* _TASK INPUT_
»»

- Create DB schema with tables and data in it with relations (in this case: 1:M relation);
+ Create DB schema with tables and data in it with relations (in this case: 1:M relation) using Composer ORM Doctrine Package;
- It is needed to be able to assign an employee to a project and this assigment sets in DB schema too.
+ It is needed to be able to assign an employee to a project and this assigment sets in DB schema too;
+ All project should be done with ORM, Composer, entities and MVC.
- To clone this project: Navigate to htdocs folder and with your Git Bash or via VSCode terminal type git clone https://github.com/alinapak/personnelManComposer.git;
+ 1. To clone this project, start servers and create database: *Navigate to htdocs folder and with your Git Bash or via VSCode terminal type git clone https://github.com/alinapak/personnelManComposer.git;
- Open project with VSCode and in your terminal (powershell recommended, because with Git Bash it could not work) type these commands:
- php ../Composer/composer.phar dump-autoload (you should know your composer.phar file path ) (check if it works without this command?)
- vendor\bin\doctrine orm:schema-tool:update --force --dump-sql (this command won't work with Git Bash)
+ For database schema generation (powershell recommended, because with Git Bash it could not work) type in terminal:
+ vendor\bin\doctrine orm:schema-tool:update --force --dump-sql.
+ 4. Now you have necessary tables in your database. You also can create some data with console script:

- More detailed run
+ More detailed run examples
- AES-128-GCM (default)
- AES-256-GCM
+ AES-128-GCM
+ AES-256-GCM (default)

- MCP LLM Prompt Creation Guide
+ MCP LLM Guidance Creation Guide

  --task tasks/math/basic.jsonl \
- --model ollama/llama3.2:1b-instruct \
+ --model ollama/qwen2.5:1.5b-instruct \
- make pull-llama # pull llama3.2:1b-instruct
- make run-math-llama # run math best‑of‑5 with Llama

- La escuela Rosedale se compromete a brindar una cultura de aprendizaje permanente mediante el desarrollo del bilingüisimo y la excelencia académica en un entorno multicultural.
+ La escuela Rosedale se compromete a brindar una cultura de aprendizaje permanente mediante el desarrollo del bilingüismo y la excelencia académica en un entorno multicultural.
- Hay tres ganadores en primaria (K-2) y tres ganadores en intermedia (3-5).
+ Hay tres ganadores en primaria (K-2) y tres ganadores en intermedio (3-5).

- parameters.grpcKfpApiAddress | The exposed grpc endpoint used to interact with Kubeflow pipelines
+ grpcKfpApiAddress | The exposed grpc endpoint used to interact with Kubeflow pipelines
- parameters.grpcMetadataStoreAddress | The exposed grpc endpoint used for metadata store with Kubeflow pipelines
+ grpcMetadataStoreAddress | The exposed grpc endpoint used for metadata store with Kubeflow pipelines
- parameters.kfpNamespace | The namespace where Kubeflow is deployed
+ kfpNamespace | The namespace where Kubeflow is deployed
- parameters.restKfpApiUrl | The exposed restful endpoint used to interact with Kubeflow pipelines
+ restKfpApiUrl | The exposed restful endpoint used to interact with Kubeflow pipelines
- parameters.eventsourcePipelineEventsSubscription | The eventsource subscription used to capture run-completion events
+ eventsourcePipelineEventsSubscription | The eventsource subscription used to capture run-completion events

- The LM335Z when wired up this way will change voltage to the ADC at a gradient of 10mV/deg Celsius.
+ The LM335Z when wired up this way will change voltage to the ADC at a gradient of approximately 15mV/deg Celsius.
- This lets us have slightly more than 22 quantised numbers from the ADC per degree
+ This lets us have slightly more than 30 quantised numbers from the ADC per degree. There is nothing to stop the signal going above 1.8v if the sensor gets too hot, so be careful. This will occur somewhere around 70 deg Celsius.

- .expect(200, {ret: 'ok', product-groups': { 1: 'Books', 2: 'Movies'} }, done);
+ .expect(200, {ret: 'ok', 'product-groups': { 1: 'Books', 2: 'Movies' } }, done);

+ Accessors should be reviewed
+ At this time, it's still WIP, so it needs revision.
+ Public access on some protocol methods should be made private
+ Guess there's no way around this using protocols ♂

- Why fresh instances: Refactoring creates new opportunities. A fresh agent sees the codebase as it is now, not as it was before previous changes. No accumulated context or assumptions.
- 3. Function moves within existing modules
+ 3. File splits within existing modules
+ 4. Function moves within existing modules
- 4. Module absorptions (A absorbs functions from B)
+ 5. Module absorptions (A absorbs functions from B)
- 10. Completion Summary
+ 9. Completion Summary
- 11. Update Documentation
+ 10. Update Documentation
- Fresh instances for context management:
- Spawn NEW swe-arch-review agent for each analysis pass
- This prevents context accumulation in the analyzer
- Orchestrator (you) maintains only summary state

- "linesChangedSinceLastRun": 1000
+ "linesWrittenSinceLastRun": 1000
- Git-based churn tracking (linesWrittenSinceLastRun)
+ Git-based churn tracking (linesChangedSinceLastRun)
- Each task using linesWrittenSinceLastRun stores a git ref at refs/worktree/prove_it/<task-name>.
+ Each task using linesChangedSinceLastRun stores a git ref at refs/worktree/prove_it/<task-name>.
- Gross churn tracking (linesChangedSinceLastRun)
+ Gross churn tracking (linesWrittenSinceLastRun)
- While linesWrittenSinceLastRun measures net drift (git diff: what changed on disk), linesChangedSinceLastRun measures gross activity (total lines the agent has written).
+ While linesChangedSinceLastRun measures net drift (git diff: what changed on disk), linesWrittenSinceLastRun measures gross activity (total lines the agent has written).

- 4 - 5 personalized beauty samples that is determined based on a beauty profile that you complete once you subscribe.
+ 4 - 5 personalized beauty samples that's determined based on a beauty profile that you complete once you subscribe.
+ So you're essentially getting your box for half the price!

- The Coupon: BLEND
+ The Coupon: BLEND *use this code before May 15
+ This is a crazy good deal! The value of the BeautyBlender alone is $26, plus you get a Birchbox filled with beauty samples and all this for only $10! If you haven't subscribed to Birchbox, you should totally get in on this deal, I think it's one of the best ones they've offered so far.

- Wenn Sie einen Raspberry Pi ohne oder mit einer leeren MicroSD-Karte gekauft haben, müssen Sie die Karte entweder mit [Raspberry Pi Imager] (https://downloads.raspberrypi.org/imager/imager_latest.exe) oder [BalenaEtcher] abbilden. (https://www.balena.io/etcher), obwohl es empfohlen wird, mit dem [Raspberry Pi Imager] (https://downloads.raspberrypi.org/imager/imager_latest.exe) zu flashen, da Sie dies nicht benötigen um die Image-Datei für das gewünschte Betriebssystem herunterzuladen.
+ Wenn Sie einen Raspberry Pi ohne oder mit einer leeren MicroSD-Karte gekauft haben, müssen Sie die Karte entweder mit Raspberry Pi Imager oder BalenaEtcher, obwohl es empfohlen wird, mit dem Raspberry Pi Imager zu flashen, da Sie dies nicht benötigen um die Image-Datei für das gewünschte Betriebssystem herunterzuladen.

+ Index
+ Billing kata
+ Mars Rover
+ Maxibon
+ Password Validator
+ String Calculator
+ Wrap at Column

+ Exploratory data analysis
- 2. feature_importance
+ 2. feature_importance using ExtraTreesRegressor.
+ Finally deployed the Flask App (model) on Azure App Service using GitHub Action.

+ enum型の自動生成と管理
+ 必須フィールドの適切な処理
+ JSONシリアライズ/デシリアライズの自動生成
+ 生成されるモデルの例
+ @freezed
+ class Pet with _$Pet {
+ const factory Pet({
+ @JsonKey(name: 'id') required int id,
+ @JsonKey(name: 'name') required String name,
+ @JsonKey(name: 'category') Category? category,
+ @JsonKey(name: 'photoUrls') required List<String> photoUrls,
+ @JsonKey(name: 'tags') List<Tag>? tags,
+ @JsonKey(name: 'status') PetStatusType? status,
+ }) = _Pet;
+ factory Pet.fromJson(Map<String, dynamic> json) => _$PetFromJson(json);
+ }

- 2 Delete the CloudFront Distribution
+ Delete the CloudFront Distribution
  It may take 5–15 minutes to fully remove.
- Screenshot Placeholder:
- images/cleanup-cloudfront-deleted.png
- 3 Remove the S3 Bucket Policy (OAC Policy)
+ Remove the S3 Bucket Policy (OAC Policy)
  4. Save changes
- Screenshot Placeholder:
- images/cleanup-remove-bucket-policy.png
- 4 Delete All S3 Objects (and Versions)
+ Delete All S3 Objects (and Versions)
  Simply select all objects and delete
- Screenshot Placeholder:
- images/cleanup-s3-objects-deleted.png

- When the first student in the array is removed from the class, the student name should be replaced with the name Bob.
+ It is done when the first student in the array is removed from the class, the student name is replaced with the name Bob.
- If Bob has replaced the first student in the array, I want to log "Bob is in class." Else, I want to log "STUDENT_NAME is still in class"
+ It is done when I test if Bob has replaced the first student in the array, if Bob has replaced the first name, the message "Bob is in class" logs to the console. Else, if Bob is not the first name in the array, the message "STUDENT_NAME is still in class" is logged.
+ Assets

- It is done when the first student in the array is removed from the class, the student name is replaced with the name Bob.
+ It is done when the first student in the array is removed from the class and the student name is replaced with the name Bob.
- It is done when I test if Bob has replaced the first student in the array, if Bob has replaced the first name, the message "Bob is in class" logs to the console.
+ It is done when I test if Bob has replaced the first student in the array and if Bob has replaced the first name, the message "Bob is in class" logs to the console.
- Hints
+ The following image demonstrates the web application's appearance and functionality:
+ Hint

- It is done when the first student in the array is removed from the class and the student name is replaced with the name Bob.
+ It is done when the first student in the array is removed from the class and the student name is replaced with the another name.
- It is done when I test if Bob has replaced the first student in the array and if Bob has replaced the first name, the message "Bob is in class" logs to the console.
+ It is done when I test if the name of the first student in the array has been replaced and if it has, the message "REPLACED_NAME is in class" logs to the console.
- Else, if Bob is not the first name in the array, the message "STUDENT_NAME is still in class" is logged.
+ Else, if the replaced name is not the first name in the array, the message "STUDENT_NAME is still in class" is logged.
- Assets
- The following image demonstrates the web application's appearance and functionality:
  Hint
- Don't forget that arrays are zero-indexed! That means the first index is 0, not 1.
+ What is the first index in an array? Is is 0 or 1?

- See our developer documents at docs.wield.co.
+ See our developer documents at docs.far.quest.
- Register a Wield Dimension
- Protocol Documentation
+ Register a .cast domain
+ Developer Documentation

««

* _ACTIVITY_
Where the listing above has a line with "9. Completion Summary", start there, and output every line exactly through the line with "Git-based churn tracking (linesChangedSinceLastRun)", which is also included.

* _ANSWER SECTION_
+ 9. Completion Summary
- 11. Update Documentation
+ 10. Update Documentation
- Fresh instances for context management:
- Spawn NEW swe-arch-review agent for each analysis pass
- This prevents context accumulation in the analyzer
- Orchestrator (you) maintains only summary state

- "linesChangedSinceLastRun": 1000
+ "linesWrittenSinceLastRun": 1000
- Git-based churn tracking (linesWrittenSinceLastRun)
+ Git-based churn tracking (linesChangedSinceLastRun)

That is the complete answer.